We all know by now the power of reduce, reuse, recycle. Returns, though, aren’t such a great fit. What’s more of a logistical nightmare than paying a customer to send back stock you’ve just paid to send out, reprocessing it, relisting it and all the other time-consuming ‘re-’ terms you can possibly conceive of? Since online shopping began and Pay Later schemes like Klarna went worldwide, the issue’s only been exacerbated, with consumers sending back stuff quicker than Gordon Ramsay on Kitchen Nightmares. They now make up 16.6% of total retail sales in the US, compared to 10.6% in 2020. Trust us – these brands have got the receipts.
Imagine the scenes, then, when Eileen Fisher actually asked for returns. It all began back in 2009, when the NYC-based designer – known for its classic womenswear – started to take back its garments from staff. “We noticed so many of our employees just had closets of Eileen Fisher clothes that they no longer wanted,” says Lilah Horwitz, Creative Lead at RENEW for Eileen Fisher. “In 2009, our employees began turning in their old clothes but we didn’t have a use for them yet. We simply knew we didn’t want them to end up in the landfill.”

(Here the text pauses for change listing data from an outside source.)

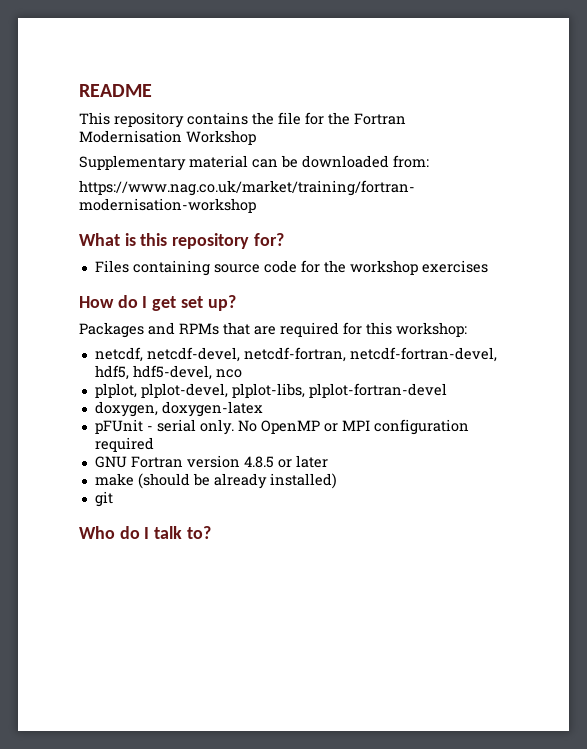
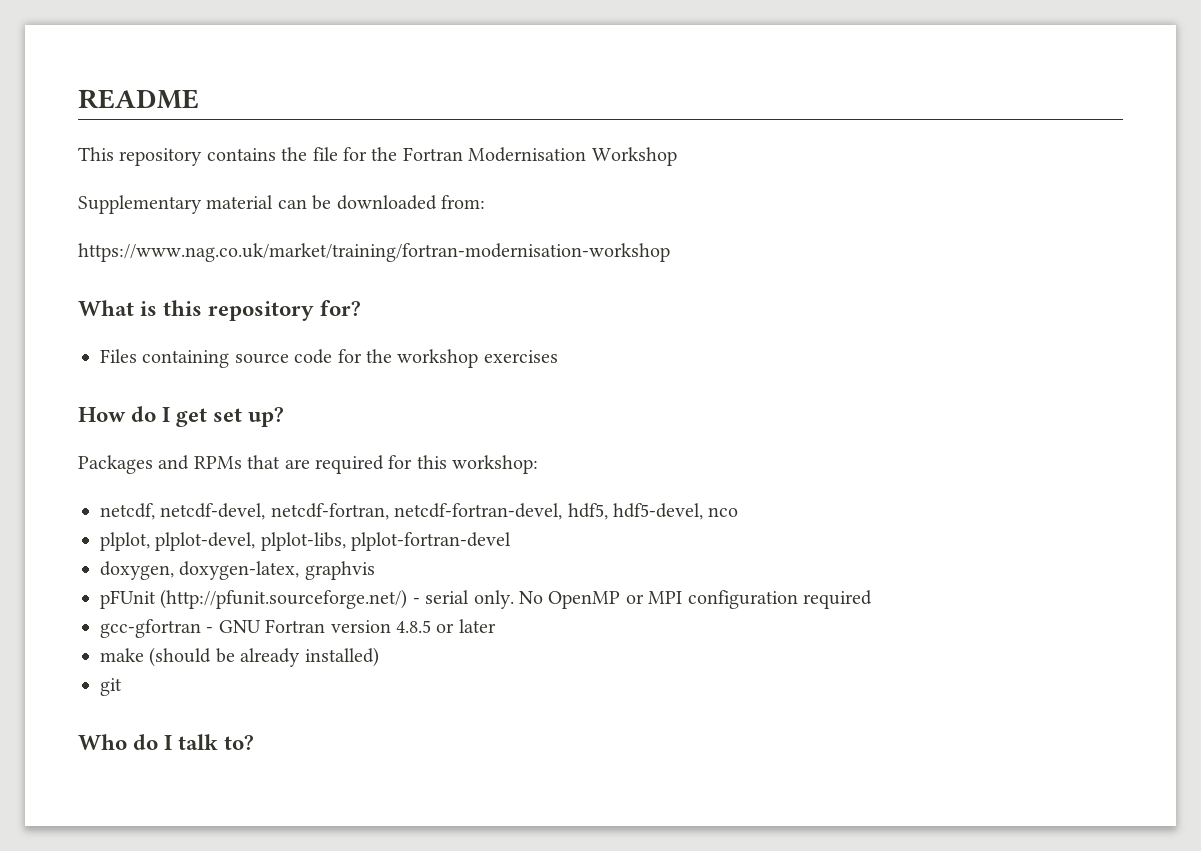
- doxygen, doxygen-latex
+ doxygen, doxygen-latex, graphvis
- pFUnit - serial only.
+ pFUnit (http://pfunit.sourceforge.net/) - serial only.
- GNU Fortran version 4.8.5 or later
+ gcc-gfortran - GNU Fortran version 4.8.5 or later

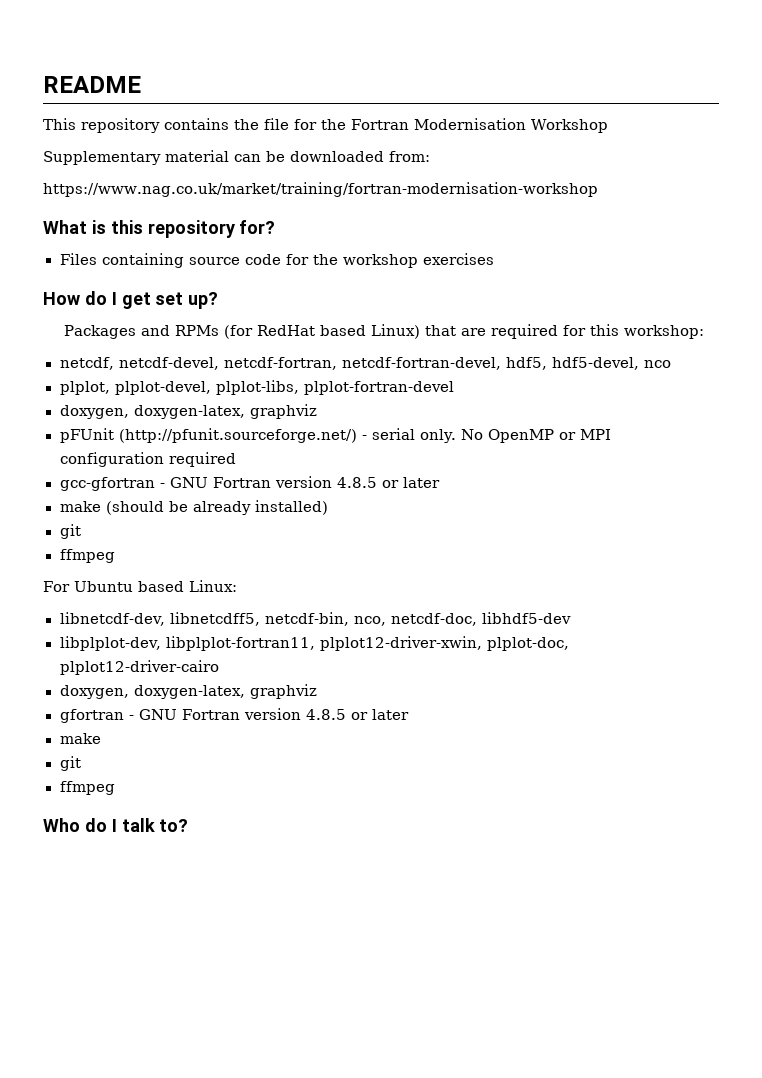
- Packages and RPMs that are required for this workshop:
+ Packages and RPMs (for RedHat based Linux) that are required for this workshop:
  plplot, plplot-devel, plplot-libs, plplot-fortran-devel
- doxygen, doxygen-latex, graphvis
+ doxygen, doxygen-latex, graphviz
  make (should be already installed)
  git
+ ffmpeg
+ For Ubuntu based Linux:
+ libnetcdf-dev, libnetcdff5, netcdf-bin, nco, netcdf-doc, libhdf5-dev
+ libplplot-dev, libplplot-fortran11, plplot12-driver-xwin, plplot-doc, plplot12-driver-cairo
+ doxygen, doxygen-latex, graphviz
+ gfortran - GNU Fortran version 4.8.5 or later
+ make
+ git
+ ffmpeg

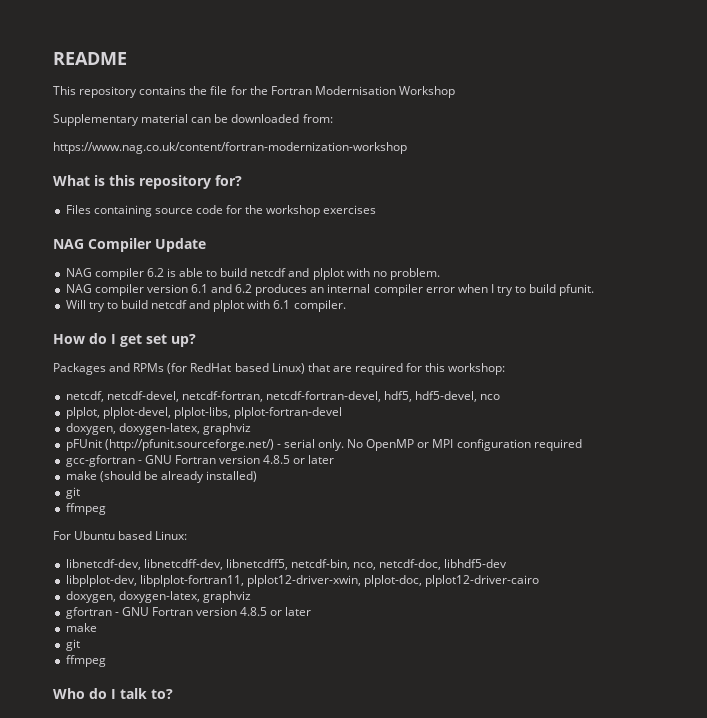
- https://www.nag.co.uk/market/training/fortran-modernisation-workshop
+ https://www.nag.co.uk/content/fortran-modernization-workshop
+ NAG Compiler Update
+ NAG compiler 6.2 is able to build netcdf and plplot with no problem.
+ NAG compiler version 6.1 and 6.2 produces an internal compiler error when I try to build pfunit.
+ Will try to build netcdf and plplot with 6.1 compiler.
- libnetcdf-dev, libnetcdff5, netcdf-bin, nco, netcdf-doc, libhdf5-dev
+ libnetcdf-dev, libnetcdff-dev, libnetcdff5, netcdf-bin, nco, netcdf-doc, libhdf5-dev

By this time, they’d assembled a mound of clothes intimidating for even the most skilled climber. “We acquired these mountains and mountains of clothes,” Horwitz said. It hadn’t peaked yet, though; Fisher extended the initiative to its past customers. “Then we thought, ‘If our employees have this many clothes, surely some of our customers do as well.’ So we did a marketing campaign called ‘We’d like our clothes back thank you very much’ and were completely surprised by the reaction.”
“To date, we have collected over 1.8 million garments…we are the first in the industry to create a takeback program like this.”
Lilah Horwitz, Creative Lead at RENEW for Eileen Fisher
With this, the RENEW program was born, ambitiously inviting buyers to return used pieces for a small amount of store credit, which were then rehomed, recycled or remade into entirely new clothes.
The catch? That it caught on; an irresistible deal for the consumer, the offer became hugely successful, resulting in Fisher’s warehouse being inundated with literally tons of items and the need to create an entirely new system of circular clothing. “To date, we have collected over 1.8 million garments…we are the first in the industry to create a takeback program like this.” Fisher had inked the blueprint for an entirely novel offering: the take-back scheme.
It’s simple. First, a brand makes a call-out for customers to return worn items that have reached the end of their life. Then, they retrieve these items, either through the customer shipping them or leaving them at physical drop-off points. These pieces are sorted through and, depending on their condition, are either rehomed, resold, reworked or recycled. The customer, as a token of appreciation for their environmental gesture and supply of reusable materials, receives some form of store credit. Repeat, ad infinitum, ad Groundhog Day.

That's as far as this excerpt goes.